> _Record extracts_
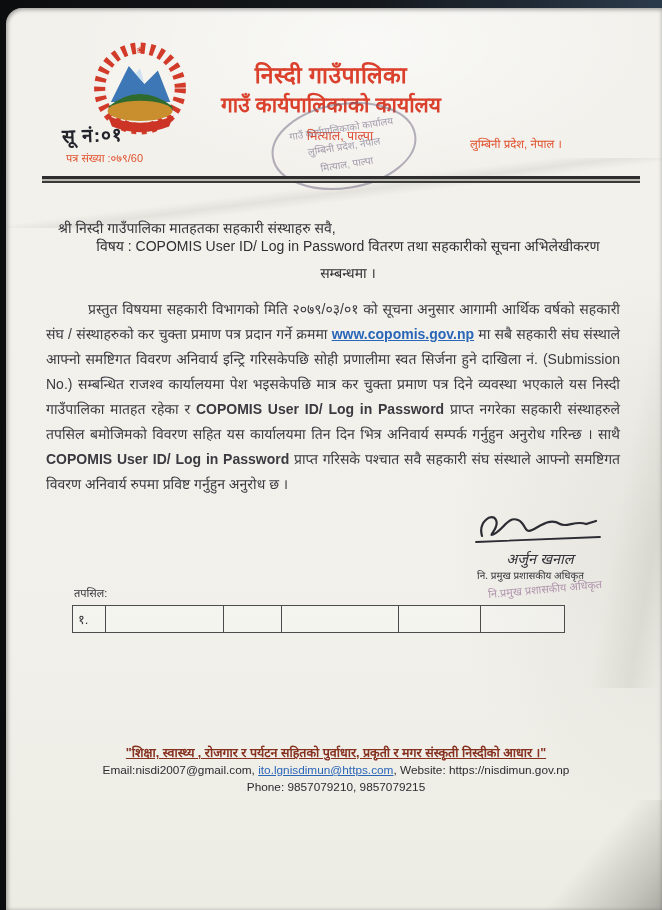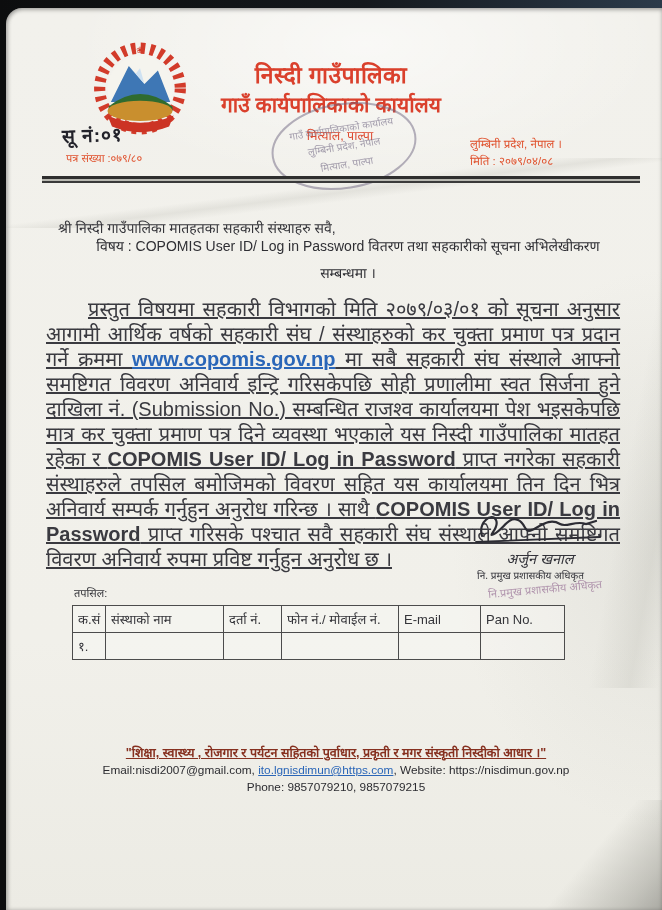--- a/index.html
+++ b/index.html
@@ -37,21 +37,21 @@
 
   .stamp{left:266px;top:98px;width:156px;height:96px;transform:rotate(-9deg);opacity:.75;}
   .stamp svg{width:100%;height:100%;}
 
   .rule{left:42px;right:22px;top:176px;height:2px;border-top:3px solid #2e2e2e;border-bottom:2px solid #3a3a3a;background:#b9b9b2;}
 
   .salutation{left:58px;top:198px;font-size:14px;color:#35353a;margin-top:20px;}
 
   .subject{left:92px;right:58px;top:233px;text-align:center;font-size:14px;font-weight:normal;color:#2f2f34;line-height:27px;}
 
-  .bodytext{left:46px;width:574px;top:297px;font-size:20px;color:#3a3a40;line-height:25px;text-align:justify;text-indent:42px;text-decoration:underline;}
+  .bodytext{left:46px;width:574px;top:297px;font-size:14px;color:#3a3a40;line-height:25px;text-align:justify;text-indent:42px;}
   .bodytext .b{font-weight:bold;}
   .bodytext .lnk{color:#2a66b8;text-decoration:underline;font-weight:bold;}
 
   .sig-ink{left:468px;top:508px;width:140px;height:42px;}
   .sig-name{left:440px;width:200px;top:548px;text-align:center;font-size:14.5px;color:#33333a;font-style:italic;}
   .sig-title{left:408px;width:245px;top:568px;text-align:center;font-size:10px;color:#33333a;}
   .sig-stamp{left:430px;width:230px;top:581px;text-align:center;font-size:11px;color:rgba(125,75,125,.55);transform:rotate(-5deg);}
 
   .tapasil{left:74px;top:585px;font-size:11px;color:#35353a;}
   table.sched{position:absolute;left:72px;top:605px;border-collapse:collapse;table-layout:fixed;width:492px;background:rgba(255,255,255,.25);}
@@ -91,24 +91,23 @@
 <div class="abs stamp">
   <svg viewBox="0 0 156 96">
     <ellipse cx="78" cy="48" rx="72" ry="42" fill="none" stroke="rgba(108,98,126,.65)" stroke-width="2"></ellipse>
     <text x="78" y="34" text-anchor="middle" font-size="10" fill="rgba(108,98,126,.8)">गाउँ कार्यपालिकाको कार्यालय</text>
     <text x="78" y="52" text-anchor="middle" font-size="10" fill="rgba(108,98,126,.8)">लुम्बिनी प्रदेश, नेपाल</text>
     <text x="78" y="70" text-anchor="middle" font-size="10" fill="rgba(108,98,126,.8)">मित्याल, पाल्पा</text>
   </svg>
 </div>
 
 <div class="abs hand-ref">सू नं:०१</div>
-<div class="abs letter-no">पत्र संख्या :०७९/८०</div>
+<div class="abs letter-no">पत्र संख्या :०७९/60</div>
 <div class="abs province">
   <div>लुम्बिनी प्रदेश, नेपाल ।</div>
-  <div>मिति : २०७९/०४/०८</div>
 </div>
 
 <div class="abs rule"></div>
 
 <div class="abs salutation">श्री निस्दी गाउँपालिका मातहतका सहकारी संस्थाहरु सवै,</div>
 
 <div class="abs subject">
   <span>विषय :</span>
   <span>COPOMIS  User ID/ Log in Password वितरण तथा  सहकारीको सूचना अभिलेखीकरण</span><br>
   <span>सम्बन्धमा ।</span>
@@ -132,28 +131,20 @@
 <table class="sched">
   <colgroup>
     <col style="width:33px">
       <col style="width:118px">
       <col style="width:58px">
     <col style="width:117px">
       <col style="width:82px">
       <col style="width:84px">
   </colgroup>
   <tbody>
-      <tr>
-    <th>क.सं</th>
-    <th>संस्थाको नाम</th>
-    <th>दर्ता नं.</th>
-    <th>फोन नं./ मोवाईल नं.</th>
-    <th>E-mail</th>
-    <th>Pan No.</th>
-  </tr>
   <tr>
     <td>१.</td>
     <td></td>
     <td></td>
     <td></td>
     <td></td>
     <td></td>
   </tr>
 </tbody>
   </table>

> _Task objective_
In how many lines of the records does the word "rgba" appear? Answer with the number only.

> _The completed task_
6